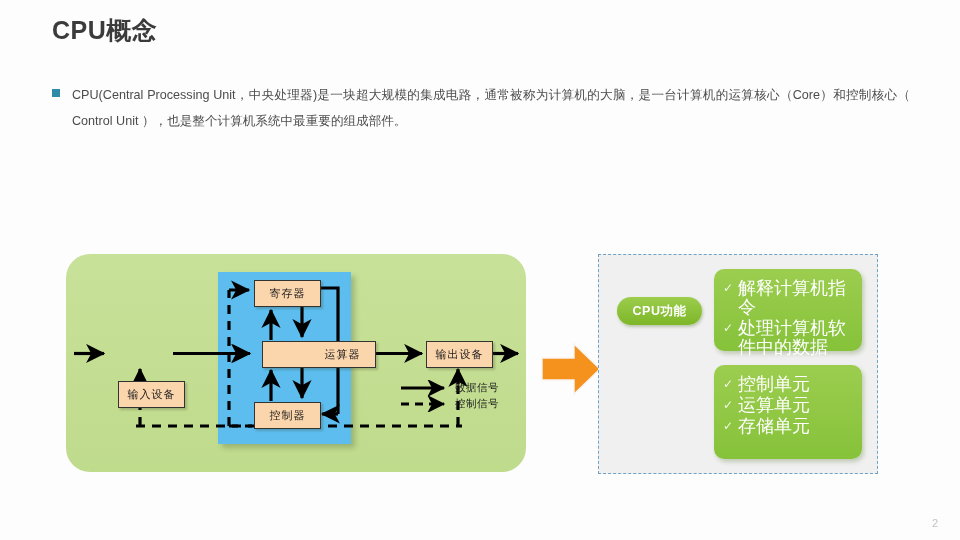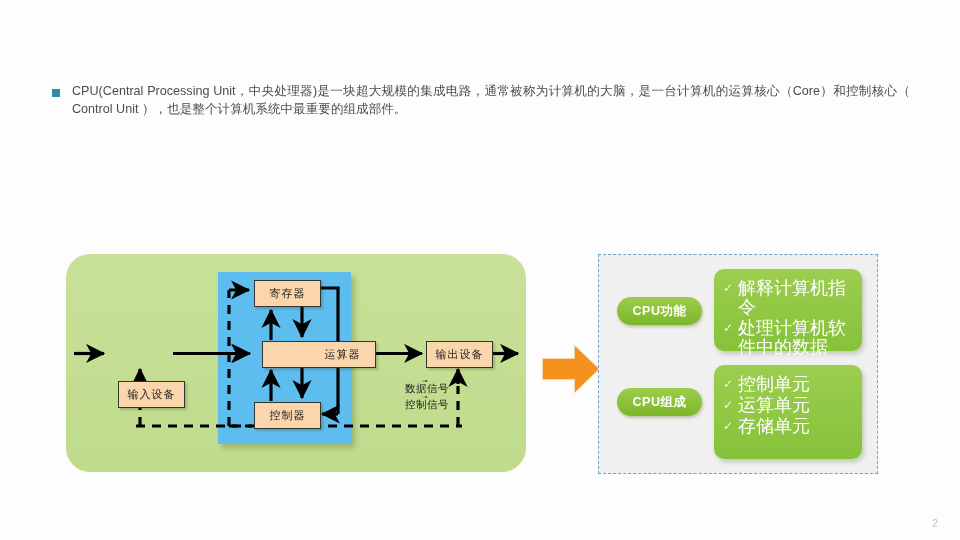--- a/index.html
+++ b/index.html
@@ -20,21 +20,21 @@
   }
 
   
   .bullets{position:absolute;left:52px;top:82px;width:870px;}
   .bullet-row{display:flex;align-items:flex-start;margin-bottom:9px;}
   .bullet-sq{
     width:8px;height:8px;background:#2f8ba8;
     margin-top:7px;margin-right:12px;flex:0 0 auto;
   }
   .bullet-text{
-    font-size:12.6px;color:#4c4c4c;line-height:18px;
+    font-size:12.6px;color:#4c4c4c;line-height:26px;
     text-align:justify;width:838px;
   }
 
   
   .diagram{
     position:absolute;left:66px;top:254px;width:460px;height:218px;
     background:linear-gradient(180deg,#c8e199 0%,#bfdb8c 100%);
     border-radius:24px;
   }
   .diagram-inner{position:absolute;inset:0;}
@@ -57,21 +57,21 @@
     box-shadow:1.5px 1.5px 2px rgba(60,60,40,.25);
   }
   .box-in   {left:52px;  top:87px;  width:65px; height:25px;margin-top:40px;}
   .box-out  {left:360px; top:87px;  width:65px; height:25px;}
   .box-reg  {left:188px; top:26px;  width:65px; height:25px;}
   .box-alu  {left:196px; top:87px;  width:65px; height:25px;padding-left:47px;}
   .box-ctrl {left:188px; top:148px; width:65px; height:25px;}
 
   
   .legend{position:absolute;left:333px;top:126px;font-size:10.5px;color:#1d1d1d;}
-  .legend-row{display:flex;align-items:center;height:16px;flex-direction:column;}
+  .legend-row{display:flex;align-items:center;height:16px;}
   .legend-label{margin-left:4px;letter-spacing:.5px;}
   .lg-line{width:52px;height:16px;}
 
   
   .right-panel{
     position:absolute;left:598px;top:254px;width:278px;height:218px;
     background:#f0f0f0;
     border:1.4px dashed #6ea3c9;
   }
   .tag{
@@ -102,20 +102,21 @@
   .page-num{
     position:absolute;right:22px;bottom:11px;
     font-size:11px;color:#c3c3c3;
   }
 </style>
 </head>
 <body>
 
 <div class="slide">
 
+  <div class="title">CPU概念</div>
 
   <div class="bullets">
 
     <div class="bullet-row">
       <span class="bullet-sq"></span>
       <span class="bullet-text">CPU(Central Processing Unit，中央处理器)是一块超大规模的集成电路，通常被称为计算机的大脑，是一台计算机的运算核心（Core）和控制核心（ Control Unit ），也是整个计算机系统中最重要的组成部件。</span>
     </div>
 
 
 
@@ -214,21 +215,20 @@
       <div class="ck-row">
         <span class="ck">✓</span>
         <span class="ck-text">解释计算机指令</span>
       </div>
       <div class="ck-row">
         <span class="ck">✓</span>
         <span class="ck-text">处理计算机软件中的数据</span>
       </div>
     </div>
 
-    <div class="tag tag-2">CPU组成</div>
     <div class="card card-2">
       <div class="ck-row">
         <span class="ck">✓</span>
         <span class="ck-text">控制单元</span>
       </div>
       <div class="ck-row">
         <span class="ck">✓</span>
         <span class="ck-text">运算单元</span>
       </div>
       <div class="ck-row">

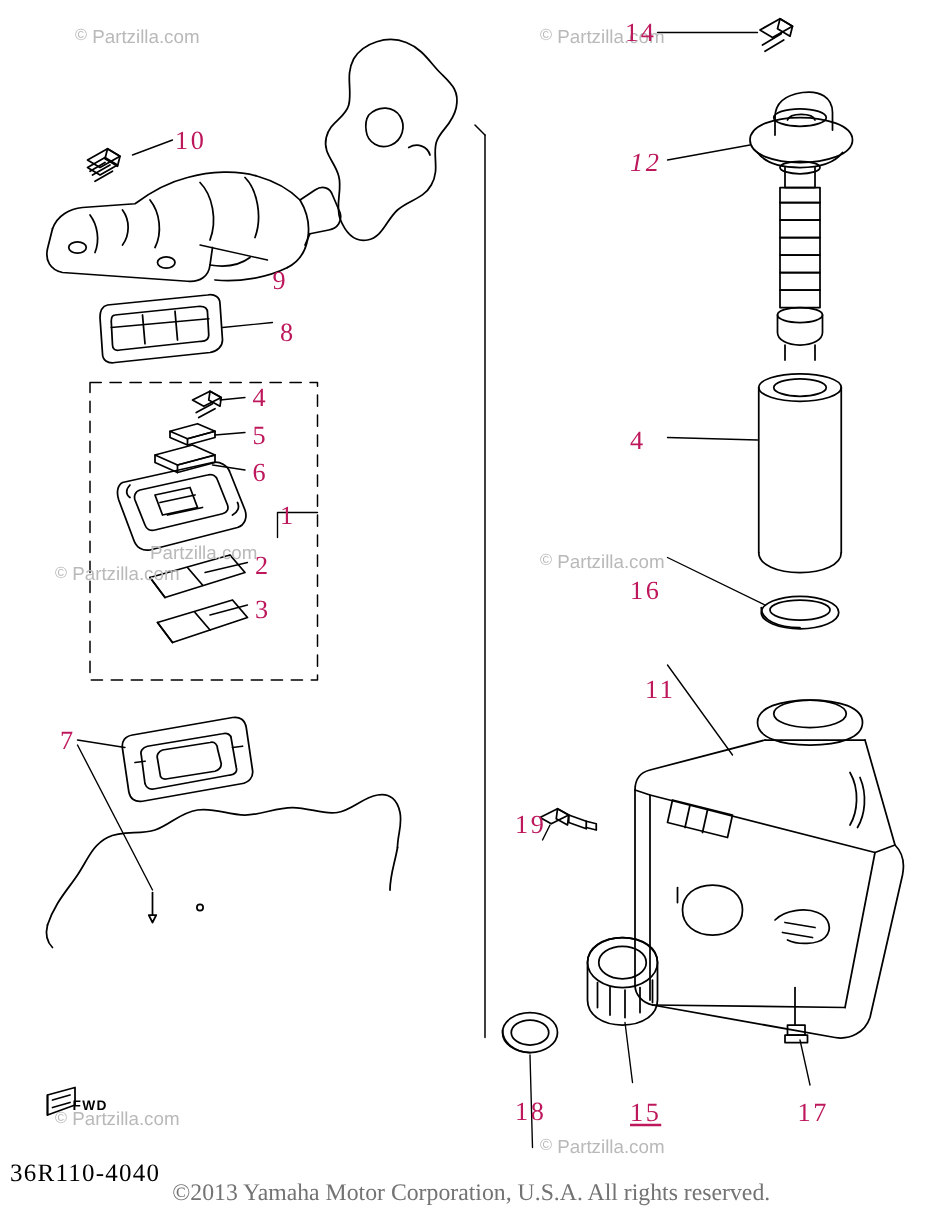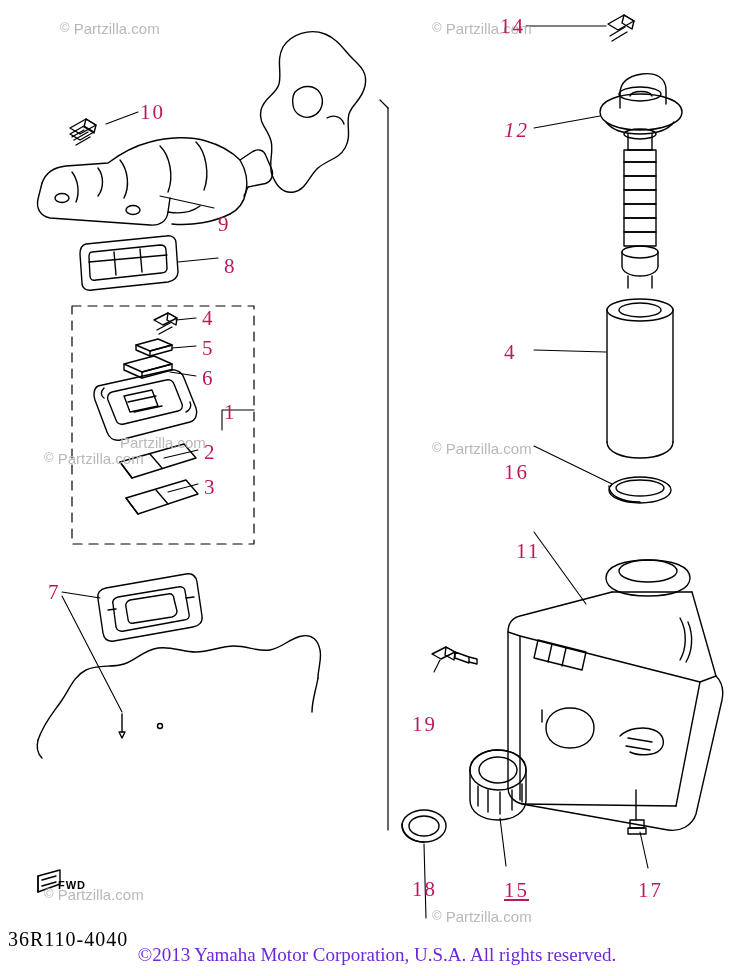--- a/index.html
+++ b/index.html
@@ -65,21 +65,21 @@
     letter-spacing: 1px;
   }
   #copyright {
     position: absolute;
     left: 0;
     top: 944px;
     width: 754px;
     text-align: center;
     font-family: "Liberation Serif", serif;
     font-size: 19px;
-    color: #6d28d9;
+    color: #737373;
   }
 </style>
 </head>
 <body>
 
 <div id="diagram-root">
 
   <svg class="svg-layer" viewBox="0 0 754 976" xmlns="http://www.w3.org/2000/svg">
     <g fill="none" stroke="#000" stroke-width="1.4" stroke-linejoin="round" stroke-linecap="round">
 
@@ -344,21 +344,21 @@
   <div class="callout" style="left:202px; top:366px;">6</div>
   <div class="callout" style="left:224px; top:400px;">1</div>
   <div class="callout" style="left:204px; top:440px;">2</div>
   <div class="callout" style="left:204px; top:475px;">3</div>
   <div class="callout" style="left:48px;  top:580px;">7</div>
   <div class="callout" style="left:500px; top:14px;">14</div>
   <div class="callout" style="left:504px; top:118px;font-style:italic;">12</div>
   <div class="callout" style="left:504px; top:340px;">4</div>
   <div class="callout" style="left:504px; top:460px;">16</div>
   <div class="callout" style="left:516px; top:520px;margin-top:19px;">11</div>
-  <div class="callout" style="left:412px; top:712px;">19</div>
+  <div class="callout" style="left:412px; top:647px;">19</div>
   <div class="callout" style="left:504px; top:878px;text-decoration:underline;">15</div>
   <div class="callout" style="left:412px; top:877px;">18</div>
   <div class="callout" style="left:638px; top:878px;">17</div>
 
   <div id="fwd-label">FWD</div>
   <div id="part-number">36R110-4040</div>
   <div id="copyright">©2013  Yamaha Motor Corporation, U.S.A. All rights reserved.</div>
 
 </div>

• **EXERCISE DESCRIPTION**:
Look for the string "label" in the records, and copy every line where it is found.

• **REPLY TO THE EXERCISE**:
   .legend-label{margin-left:4px;letter-spacing:.5px;}
   <div id="fwd-label">FWD</div>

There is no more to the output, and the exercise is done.